Work to complete: Leave out all pictures. Extract exactly the lines from the one containing "shipping: 8.99 -> 0.00" through the end of the data.

(Given entries begins)

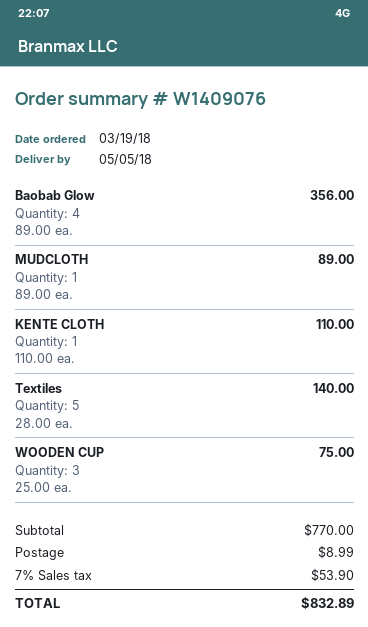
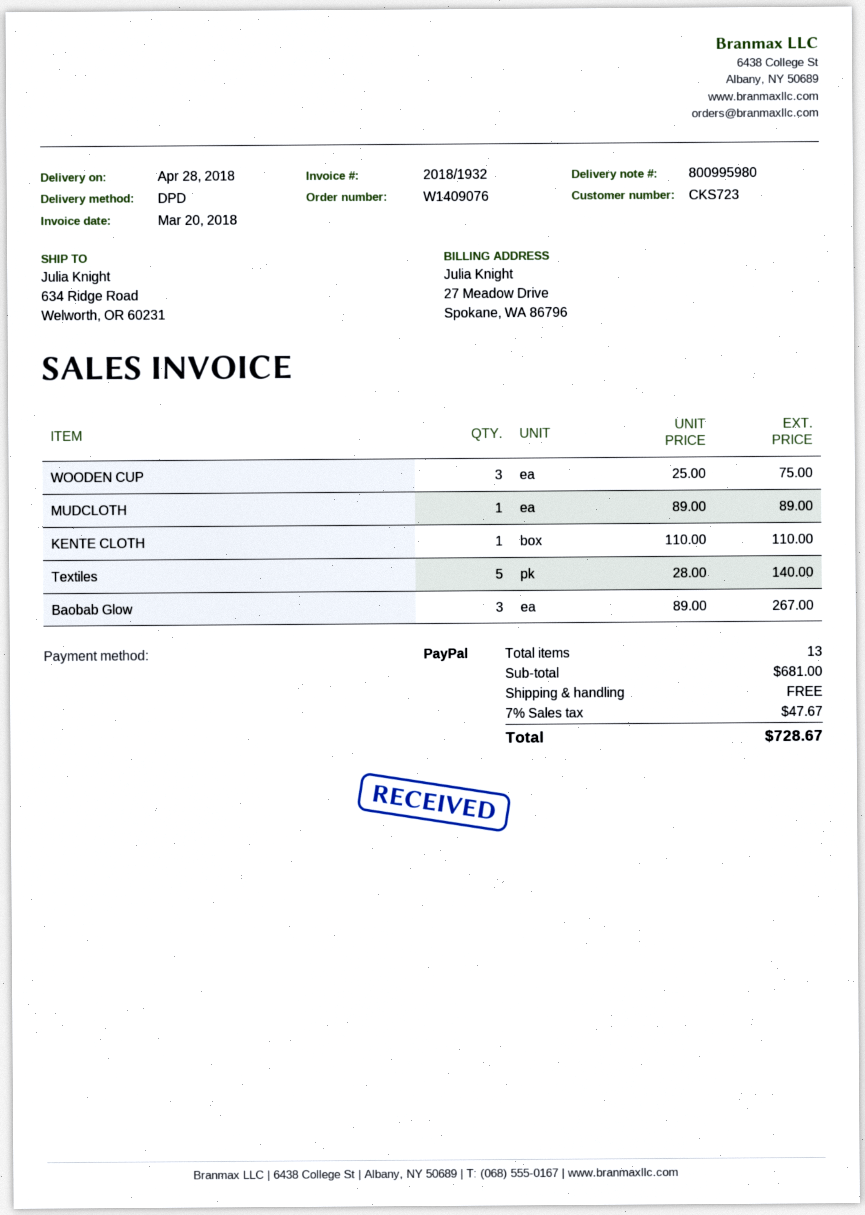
delivery date: 2018-05-05 -> 2018-04-28
Baobab Glow: 4 x 89.00 = 356.00 -> 3 x 89.00 = 267.00
subtotal: 770.00 -> 681.00
shipping: 8.99 -> 0.00
tax: 7% = 53.90 -> 7% = 47.67
total: 832.89 -> 728.67

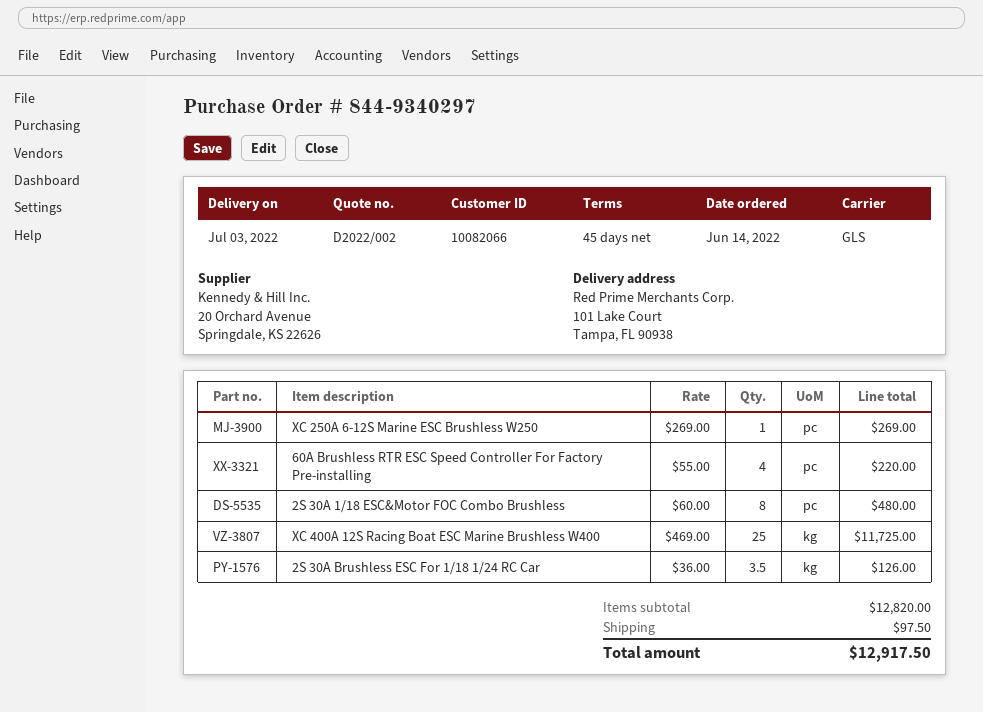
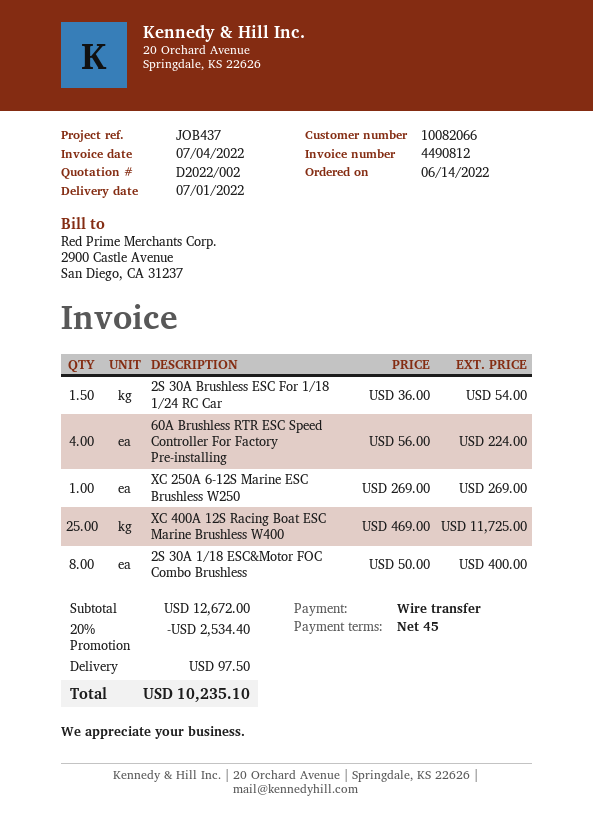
delivery date: 2022-07-03 -> 2022-07-01
60A Brushless RTR ESC Speed Controller For Factory Pre-installing: 4 x 55.00 = 220.00 -> 4 x 56.00 = 224.00
2S 30A 1/18 ESC&Motor FOC Combo Brushless: 8 x 60.00 = 480.00 -> 8 x 50.00 = 400.00
2S 30A Brushless ESC For 1/18 1/24 RC Car: 3.5 x 36.00 = 126.00 -> 1.5 x 36.00 = 54.00
subtotal: 12820.00 -> 12672.00
discount: none -> 20% = 2534.40
total: 12917.50 -> 10235.10

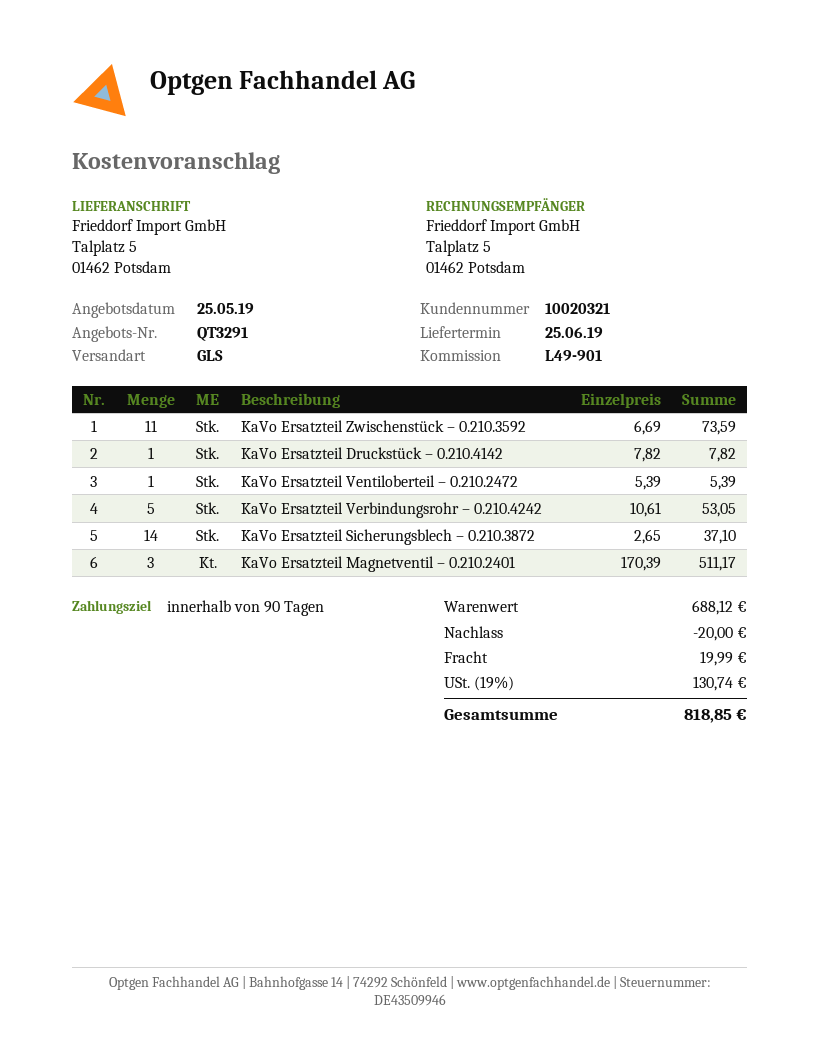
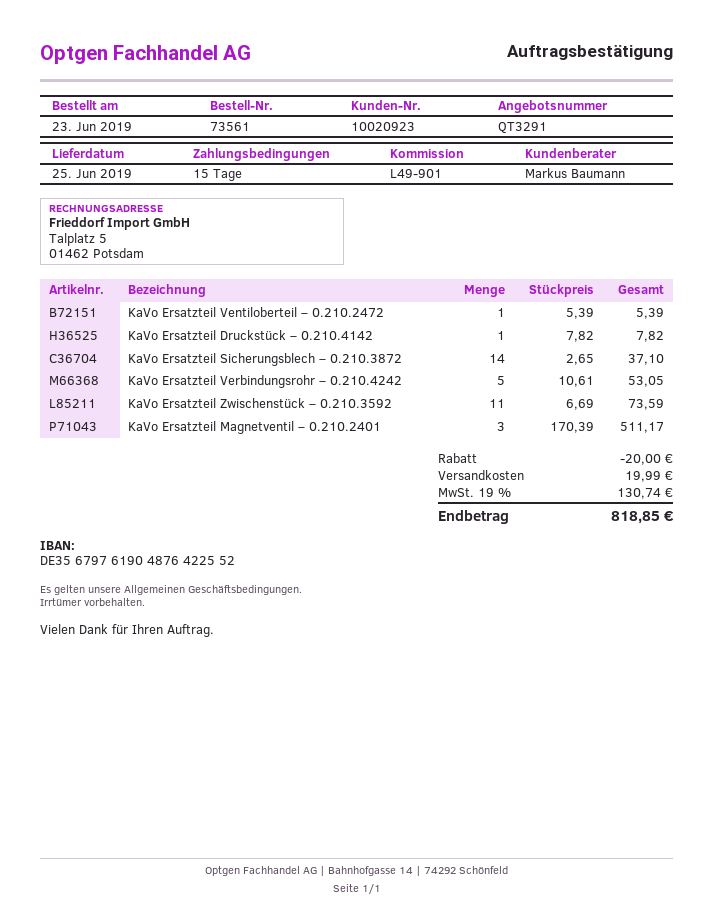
payment terms: 90 days -> 15 days
customer number: 10020321 -> 10020923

(Given entries ends)

Reply:
shipping: 8.99 -> 0.00
tax: 7% = 53.90 -> 7% = 47.67
total: 832.89 -> 728.67

delivery date: 2022-07-03 -> 2022-07-01
60A Brushless RTR ESC Speed Controller For Factory Pre-installing: 4 x 55.00 = 220.00 -> 4 x 56.00 = 224.00
2S 30A 1/18 ESC&Motor FOC Combo Brushless: 8 x 60.00 = 480.00 -> 8 x 50.00 = 400.00
2S 30A Brushless ESC For 1/18 1/24 RC Car: 3.5 x 36.00 = 126.00 -> 1.5 x 36.00 = 54.00
subtotal: 12820.00 -> 12672.00
discount: none -> 20% = 2534.40
total: 12917.50 -> 10235.10

payment terms: 90 days -> 15 days
customer number: 10020321 -> 10020923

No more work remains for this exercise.